Disability Law at Birmingham (D-L@B, formerly the Disability Law Research Group) sits within the Care, Health, and Human Flourishing Research Theme at Birmingham Law School. We are a collective of researchers with an interest in disability justice and the law.
We host speakers and events throughout the year, details of which are available on the Events page.
Professor Rosie Harding

Professor Rosie Harding’s research explores the place of law in everyday life. Her primary interests are in social justice, disability and family law. Her work has a particular focus on the regulation and recognition of caring and intimate relationships. She uses social science methods including both qualitative and quantitative approaches to empirical research to investigate the place of law in everyday life, including everyday understandings of law and legal discourse. Her work is grounded in feminist legal theory and gender, sexuality and law, and has been supported by research grants from the AHRC, ESRC, British Academy and Leverhulme Trust.
Her current research is focused on the relationship between mental capacity and legal capacity in the context of everyday decisions made by people with intellectual disabilities. She is author of Duties to Care: Dementia, Relationality and Law (2017, Cambridge University Press) explores family carers’ experiences of the regulatory frameworks surrounding dementia care, and Regulating Sexuality, winner of the 2011 Hart-SLSA Book Prize and Early Career Prize. She is editor of Legal Capacity in Socio-Legal Context (2022, Hart), Revaluing Care in Theory, Law and Politics: Cycles and Connections (2017, Routledge Social Justice), Ageing and Sexualities: Interdisciplinary Perspectives (2016, Ashgate), and Law and Sexuality (2016, Routledge Critical Concepts). She is General Editor of the Law, Society, Policy series for Bristol University Press. Professor Harding was Chair of the Socio-Legal Studies Association from 2017 – 2022. She was a British Academy Mid-Career Fellow from 2016-2017. In 2017 she was awarded a Philip Leverhulme Prize for Law.
Professor Harding is a Fellow of the Academy of Social Sciences, an Honorary Academic Bencher of Middle Temple, and a Charity Trustee of Changing our Lives.
Dr Emma Oakley

Dr Emma Oakley teaches in the areas of socio-legal studies, criminal justice and research methods.
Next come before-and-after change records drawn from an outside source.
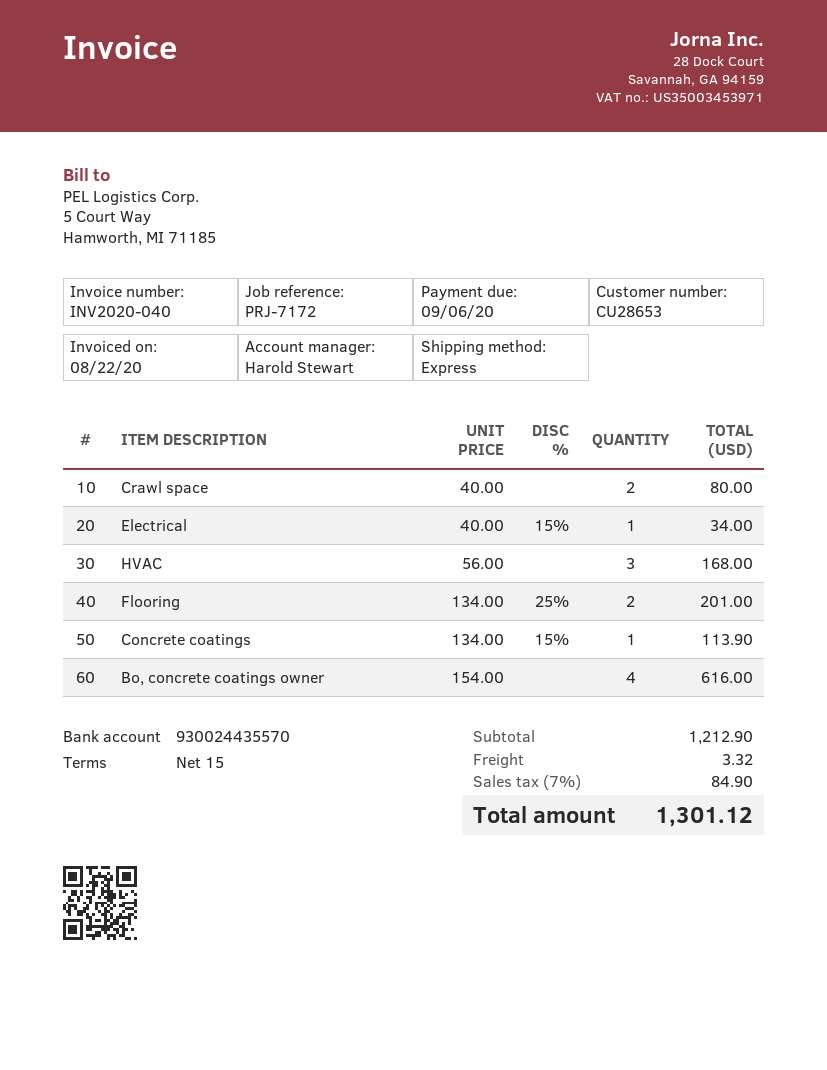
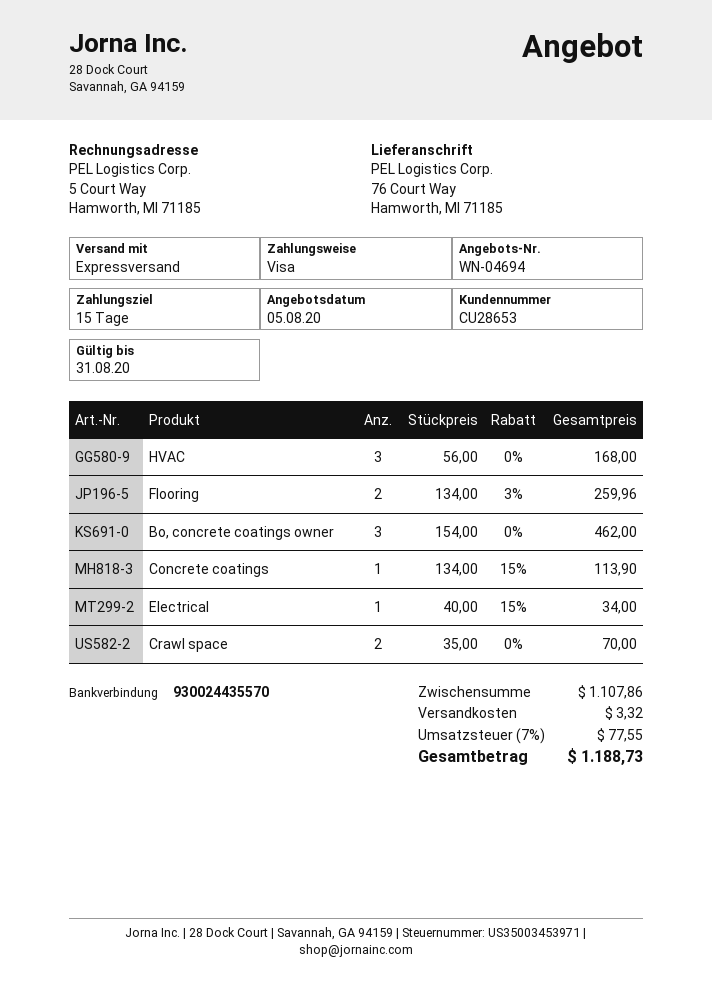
Crawl space: 2 x 40.00 = 80.00 -> 2 x 35.00 = 70.00
Flooring: 2 x 134.00 - 25% = 201.00 -> 2 x 134.00 - 3% = 259.96
Bo, concrete coatings owner: 4 x 154.00 = 616.00 -> 3 x 154.00 = 462.00
subtotal: 1212.90 -> 1107.86
tax: 7% = 84.90 -> 7% = 77.55
total: 1301.12 -> 1188.73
Her own research explores how people make sense of and use law in their everyday personal and working lives, what shapes this, and with what consequences. Emma draws on sociological and socio-legal ideas and methods to produce empirically-grounded, theoretically-informed accounts of the relationship between situated decision-making, formal and informal mechanisms of governance, such as law, policy and cultural norms, and the wider organisational and socio-political contexts in which people act. She is particularly interested in lay and practitioner decision-making in complex socio-legal arenas such as criminal justice, social welfare, legal education, and legal practice.
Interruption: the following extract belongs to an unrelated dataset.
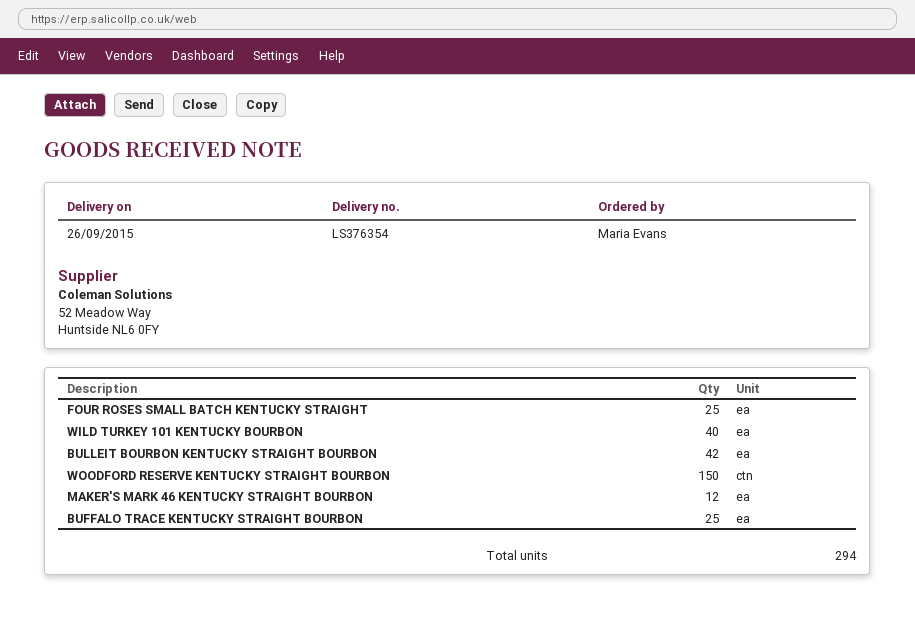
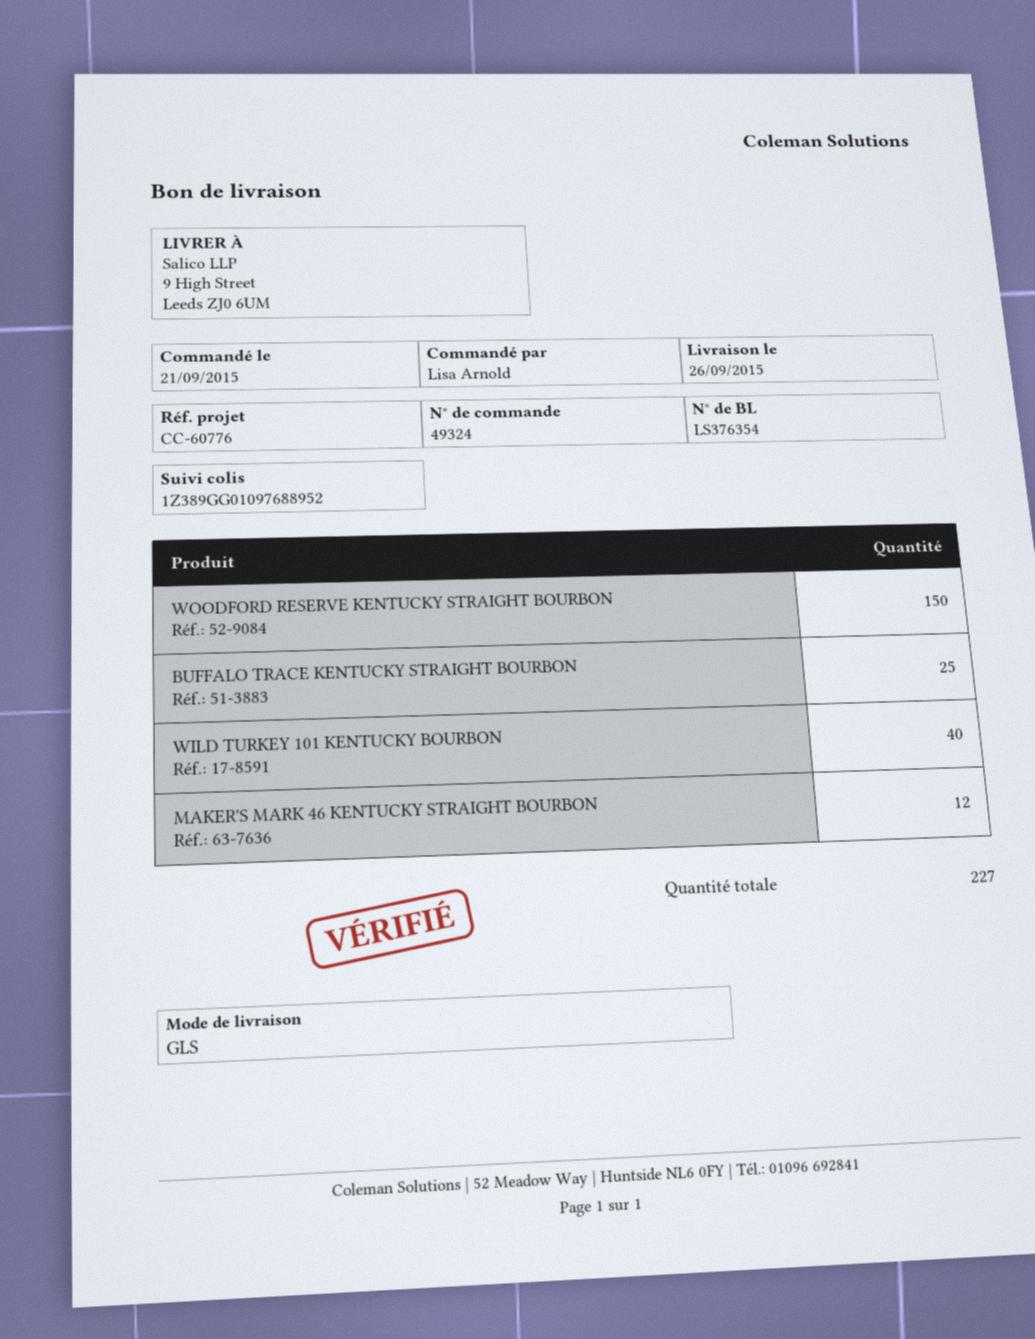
ordered by: Maria Evans -> Lisa Arnold
FOUR ROSES SMALL BATCH KENTUCKY STRAIGHT: 25 -> none
BULLEIT BOURBON KENTUCKY STRAIGHT BOURBON: 42 -> none
total quantity: 294 -> 227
Emma is currently involved in research exploring the identities, ethics, and practices of corporate lawyers; defence lawyers’ use of judicial review to challenge magistrate court decisions; and how large corporate law firm recruiters interpret the value of LLM education.
Dr Clare Williams

Clare’s research sits at the interface of law, economy and society; notably how we do, talk, and think about the relationships between the three fields and how these are leading us into financial crashes, social crises, and environmental catastrophes. She draws on diverse theoretical framings from sociology, economic sociology and political economy to critique the economic life of the law, using ‘designerly’ approaches to interrogate and prefigure pathways towards more equitable and inclusive futures.
Her first monograph, published in 2022 with Routledge, analysed the effects of talking about the law and economy as embedded in society, taking inspiration from the works of Weber, Polanyi, Cotterrell and Giddens to propose an alternative framing that understands the econo-socio-legal sphere as mutual re-co-constructed through interactions.
More recently, she has developed these insights in the light of her experiences of labour market inclusion and exclusion during The Great Prefiguration of the pandemic lockdowns to develop her original theory of ability capitalism; that is, the constitutive role of law in market constructions of disability.